Ten year old Mathew Desjardins (blue shirt) sister Rheana (black shirt) and Ayeisha (pink shirt) visit with IAT sponsored children in the northern part of the Philippines

Ten year old Mathew Desjardins (blue shirt) sister Rheana (black shirt) and Ayeisha (pink shirt) visit with IAT sponsored children in the northern part of the Philippines

Sooke families support the ‘poorest of the poor’

Sponsorship helps Filipino children escape poverty

When Sooke resident and retired member of the Canadian Armed Forces Mario Desjardins first travelled to the northern regions of the Philippines, he was struck by the abject poverty that he saw in that mountainous region of the country.

“This was over 20 years ago, and they didn’t even have any electricity back then. They do now, but they only got electricity about 16 years ago. They are very poor and they need our help,” Desjardins said.

When he met his wife Jackie 20 years ago, Desjardins learned she had been a long-time sponsor of an organization called the International Transformation of Man, a B.C.-based charitable organization primarily concerned with helping Third World children get access to basic education.
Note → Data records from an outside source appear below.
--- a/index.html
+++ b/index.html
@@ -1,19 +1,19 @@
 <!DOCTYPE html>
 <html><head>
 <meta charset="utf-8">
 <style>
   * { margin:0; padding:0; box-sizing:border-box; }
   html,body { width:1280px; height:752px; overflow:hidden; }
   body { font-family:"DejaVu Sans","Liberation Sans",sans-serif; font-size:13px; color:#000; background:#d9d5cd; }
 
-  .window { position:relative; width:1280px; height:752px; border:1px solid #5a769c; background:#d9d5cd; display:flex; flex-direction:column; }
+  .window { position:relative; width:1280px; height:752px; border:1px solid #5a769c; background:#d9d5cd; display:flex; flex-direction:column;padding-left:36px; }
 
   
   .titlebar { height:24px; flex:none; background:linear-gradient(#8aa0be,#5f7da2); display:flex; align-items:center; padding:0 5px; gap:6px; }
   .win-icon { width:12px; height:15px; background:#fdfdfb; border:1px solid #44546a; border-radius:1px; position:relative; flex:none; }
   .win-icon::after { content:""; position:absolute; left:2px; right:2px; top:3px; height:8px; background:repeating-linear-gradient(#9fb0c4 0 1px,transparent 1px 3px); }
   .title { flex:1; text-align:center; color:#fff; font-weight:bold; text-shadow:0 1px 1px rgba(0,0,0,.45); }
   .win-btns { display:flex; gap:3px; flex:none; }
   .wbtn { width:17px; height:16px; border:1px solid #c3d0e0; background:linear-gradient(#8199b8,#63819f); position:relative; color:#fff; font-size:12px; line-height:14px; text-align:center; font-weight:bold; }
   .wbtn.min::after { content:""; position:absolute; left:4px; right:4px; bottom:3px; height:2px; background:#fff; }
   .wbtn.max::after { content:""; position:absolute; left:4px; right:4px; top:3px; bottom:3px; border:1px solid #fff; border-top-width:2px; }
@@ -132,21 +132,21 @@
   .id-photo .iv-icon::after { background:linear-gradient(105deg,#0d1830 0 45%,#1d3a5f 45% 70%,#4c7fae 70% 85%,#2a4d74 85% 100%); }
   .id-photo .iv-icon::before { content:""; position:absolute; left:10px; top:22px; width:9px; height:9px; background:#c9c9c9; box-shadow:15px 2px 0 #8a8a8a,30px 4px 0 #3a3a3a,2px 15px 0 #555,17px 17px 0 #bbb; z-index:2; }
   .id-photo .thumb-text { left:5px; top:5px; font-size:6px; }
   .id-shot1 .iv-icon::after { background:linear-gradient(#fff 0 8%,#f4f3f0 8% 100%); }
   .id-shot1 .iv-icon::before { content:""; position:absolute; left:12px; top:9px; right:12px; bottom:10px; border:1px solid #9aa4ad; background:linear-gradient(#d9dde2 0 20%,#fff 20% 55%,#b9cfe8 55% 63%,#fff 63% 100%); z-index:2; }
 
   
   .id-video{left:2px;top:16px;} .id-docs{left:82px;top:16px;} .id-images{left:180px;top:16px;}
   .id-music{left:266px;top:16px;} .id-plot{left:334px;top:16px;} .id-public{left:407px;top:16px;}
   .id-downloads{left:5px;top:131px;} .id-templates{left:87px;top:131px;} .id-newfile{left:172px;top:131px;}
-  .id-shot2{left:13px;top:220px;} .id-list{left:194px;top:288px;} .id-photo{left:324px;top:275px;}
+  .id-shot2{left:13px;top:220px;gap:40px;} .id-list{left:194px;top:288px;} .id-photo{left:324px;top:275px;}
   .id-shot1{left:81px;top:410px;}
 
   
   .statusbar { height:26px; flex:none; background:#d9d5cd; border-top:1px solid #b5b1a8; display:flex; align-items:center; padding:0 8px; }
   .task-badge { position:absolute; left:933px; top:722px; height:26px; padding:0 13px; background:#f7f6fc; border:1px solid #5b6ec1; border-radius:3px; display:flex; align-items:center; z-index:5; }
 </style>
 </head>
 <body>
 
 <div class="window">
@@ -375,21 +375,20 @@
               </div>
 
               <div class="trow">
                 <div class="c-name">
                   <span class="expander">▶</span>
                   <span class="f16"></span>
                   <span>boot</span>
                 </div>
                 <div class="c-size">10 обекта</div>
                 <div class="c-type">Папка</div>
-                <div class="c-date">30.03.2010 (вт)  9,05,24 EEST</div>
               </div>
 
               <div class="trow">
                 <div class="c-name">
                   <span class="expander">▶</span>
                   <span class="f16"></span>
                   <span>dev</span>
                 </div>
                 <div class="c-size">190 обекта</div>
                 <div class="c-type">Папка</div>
Much of the organization’s work is done in the very region that Desjardins had visited years earlier.

Desjardins quickly became involved in his wife’s efforts on behalf of the charity and, over the ensuing years, the couple has sponsored five children though IAT.

Remy Baito, an IAT staffer who came to Sooke in an effort to recruit more sponsors for the program in the Greater Victoria area, explained the difference the Desjardins sponsorship has made.

“The first child they sponsored graduated from high school, which is very rare in that region, especially for a girl, and went on to study social work and is now working in the area as a social worker. The second child they sponsored managed to graduate as well. It’s not a lot of money here, but there it can change a life there,” said Baito.

Sponsorships through the IAT differ from the work of some other non-governmental organizations in that the $475 per year goes directly to help a specific child chosen by the organization. The sponsored child corresponds with the sponsor through letters and cards and sponsors are invited to come to the Philippines to visit the child in person.

It’s an offer the Desjardins and their family of three have accepted several times.

“They are so poor, but so welcoming and friendly. We took our children with us and they were really strongly affected. It makes it all worthwhile when you see the difference we can make,” said Mario Desjardins.

A problem is that many of IAT’s donors are getting older and Baito has come to Sooke in an effort to promote the charity with the goal of enlisting more sponsors, particularly young people who would like to support the NGOs work.

“We always have to try to get new sponsors if we want to continue the work. We have five sponsors in Sooke right now and that’s five children whose lives are changed. We would love to get more,” Baito explained.

“We have a pile of applications for help this high,” she added, gesturing with her hand to indicate a pile a metre high.

Another project of the IAT, related to the sponsorship project, is a program called Gift for Peace. It’s a project developed in response to the tribal warfare that still plagues the region and sometimes makes it impossible for children to leave their homes to go to school.

“The program is very simple when you look at it. We come in and get the people to talk to one another instead of shooting, and then we buy a pig that one clan will gift to the other,” explained Baito. “It seems simple, but it can end the fighting in an area and make it safer for the children.”

A fund raising and information evening for the IAT is planned for Dec. 1 at the Sacred Heart Church (4040 Nelthorpe St. in Victoria). The evening will feature traditional Philippine food, dances, and a silent auction in support of IAT. Information on the sponsorship program will also be available.